Shield of Achilles (Ends of the Iliad and Beginnings of the Polis) by Nagy

The Shield of Achilles and the Negative Future Perfect by Chiasson

1 comment:

  1. From a colleague of mine:

    Good sir,

    Thanks for passing this along. I'll add your blog to my RSS feeds (which I've just now figured out how to use).

    Your brief essay on Achilles' shield brought me to fascination and to nostalgia -- the latter because Nagy's article was one of the first pieces of classical literary scholarship I encountered, so it's both fond and influential. On the former: Your insight that the shield simultaneously depicts life, and shields Achilles from life, is really gripping. But these are in tension, and you lean towards the shield-as-opposed-to-life, particularly by linking the shield via Patroclus to Plato and to Ecclesiastes. I wonder if a more pacific (even pacifist) reading can be rendered by reading the ecphrasis not as epilogue to the death of Patroclus, but as prelude to the death of Hector. In this reading, one would be struck by the universality of life represented on the shield: it is first of all the life of the polis, and the only polis in the Iliad is Troy! So the dancing maidens and the rest *have* to remind me first of all of the life of the city of Troy, and the life of Hector and his family; that Achilles does not "read" the shield as representing both his homeland and Hector's might be the great tragic turning point of the Iliad. Ultimately I'd want to read the shield not as an emblem of our quest for autonomy in the face of (individual) mortality, but of a celebration of communal life and a lamentation for its loss and disruption.
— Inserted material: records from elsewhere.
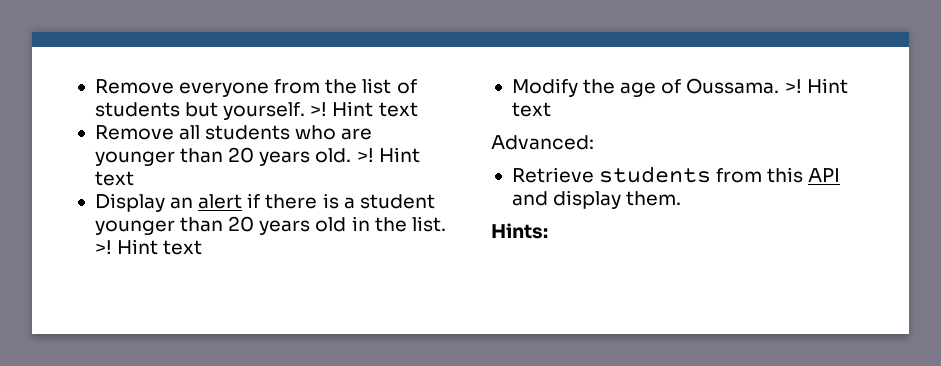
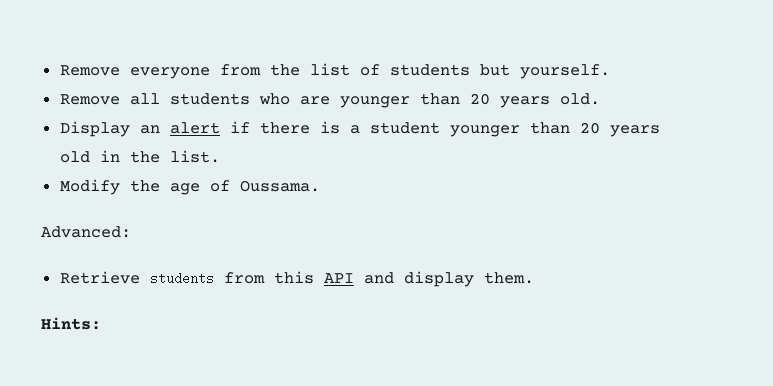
[310,101,418,117] >! Hint text -> (610, 71) none
[356,147,420,163] [94,171,134,186] >! Hint text -> (600, 99) none
[94,239,203,255] >! Hint text -> (220, 156) none
[784,78,848,94] [511,102,551,117] >! Hint text -> (320, 186) none

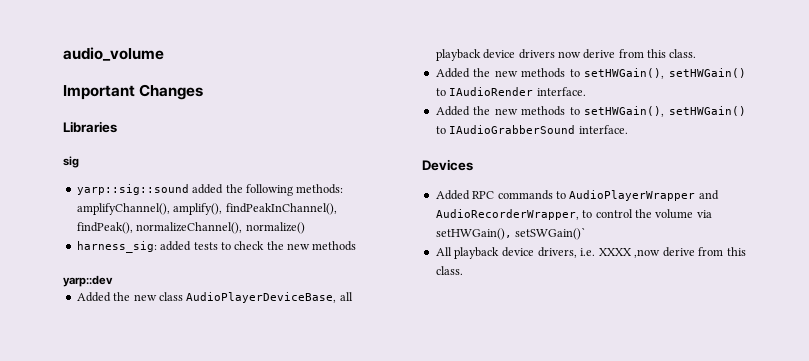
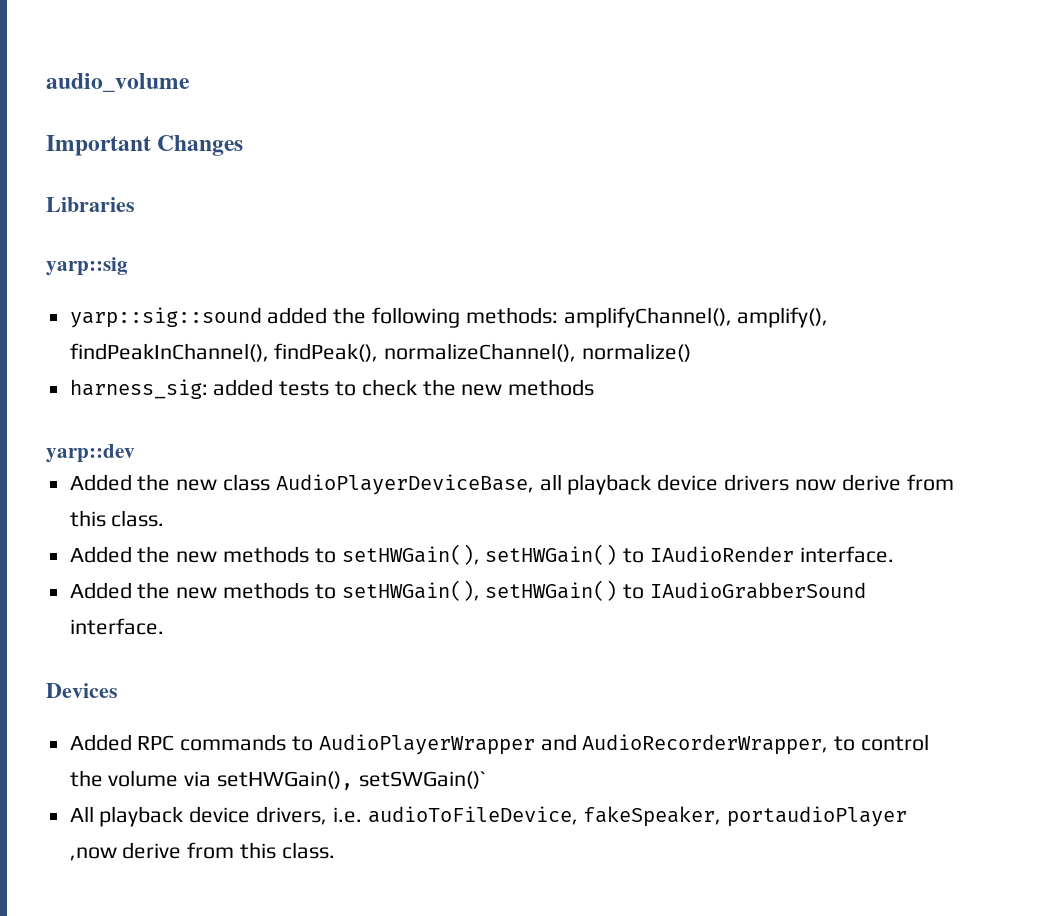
[63,156,79,168] sig -> [46,257,128,276] yarp::sig
[598,248,632,256] XXXX -> [367,806,908,827] audioToFileDevice, fakeSpeaker, portaudioPlayer

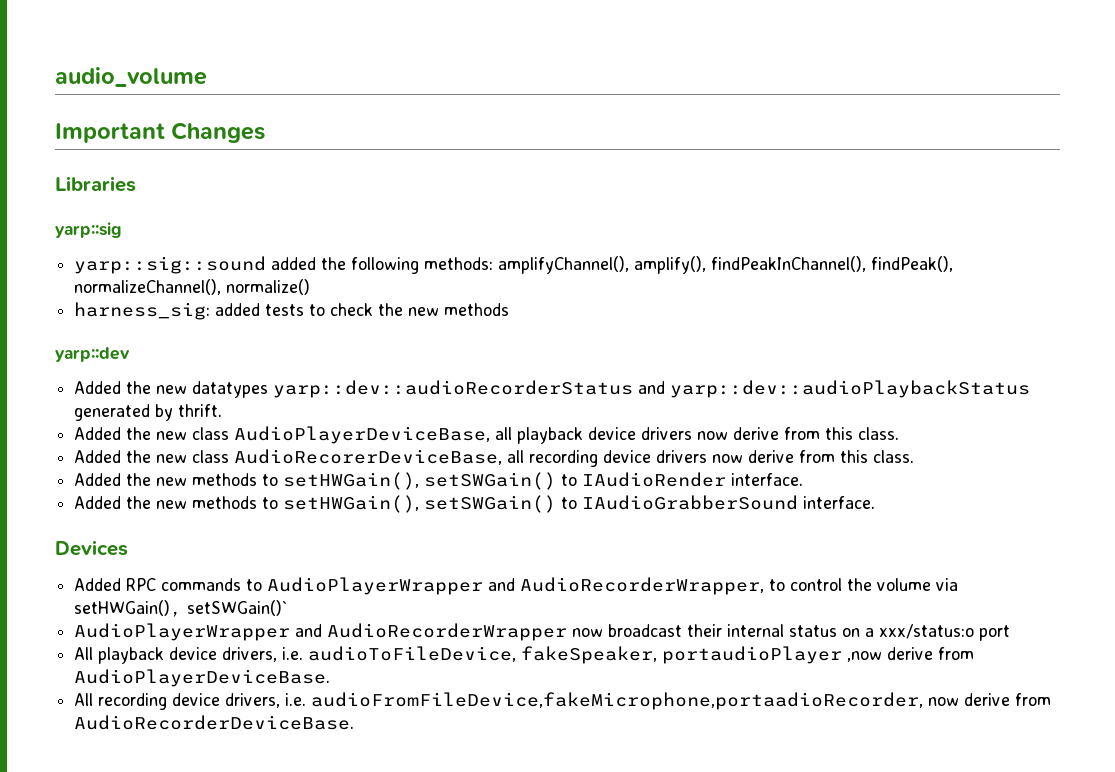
(135, 453) none -> [74,380,1031,398] [74,404,223,421] // Added the new datatypes yarp::dev::audioRecorderStatus and yarp::dev::audioPlaybackStatus generated by thrift.
[69,544,618,565] // Added the new methods to setHWGain(), setHWGain() -> [74,449,915,467] [74,472,557,490] // Added the new class AudioRecorerDeviceBase, all recording device drivers now derive from this class. // Added the new methods to setHWGain(), setSWGain()
[485,580,618,601] setHWGain() -> [424,495,557,513] setSWGain()
(485, 780) none -> [74,623,1011,641] // AudioPlayerWrapper and AudioRecorderWrapper now broadcast their internal status on a xxx/status:o port
[240,842,335,859] this class. -> [74,669,331,687] [74,692,1052,710] [74,715,355,730] AudioPlayerDeviceBase. // All recording device drivers, i.e. audioFromFileDevice,fakeMicrophone,portaadioRecorder, now derive from AudioRecorderDeviceBase.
    Are you familiar with James Redfield's book on the Iliad? It's terrific -- right up there with Weil's essay.


    Respondeo ad eum:

    Now there's an interesting thought. what if it is both? what if the shield (mythology, i am convinced) is both celebration and lamentation, both offense and defense, both reminder to the bearer of what protects him and terror to the opponent of what he risks. In Chiasson's article he points out that Hector is the opponent and the images Achilles bears before him strike fear and despair into his heart. But perhaps this dual nature, both offense and defense, is itself the polis of peace (polisirenos) and the polis of war (polispolemos) - as peace it reminds and protects bearer - as war it frightens opponents. Such duality is not unprecedented in the work (Achilles & Patroclus, Hector & Paris, Agamemnon & Menelaus) and may even be related, however, circumlocuitously to the conception of the dual twins by Leda through Zeus. Things come in pairs. I wonder.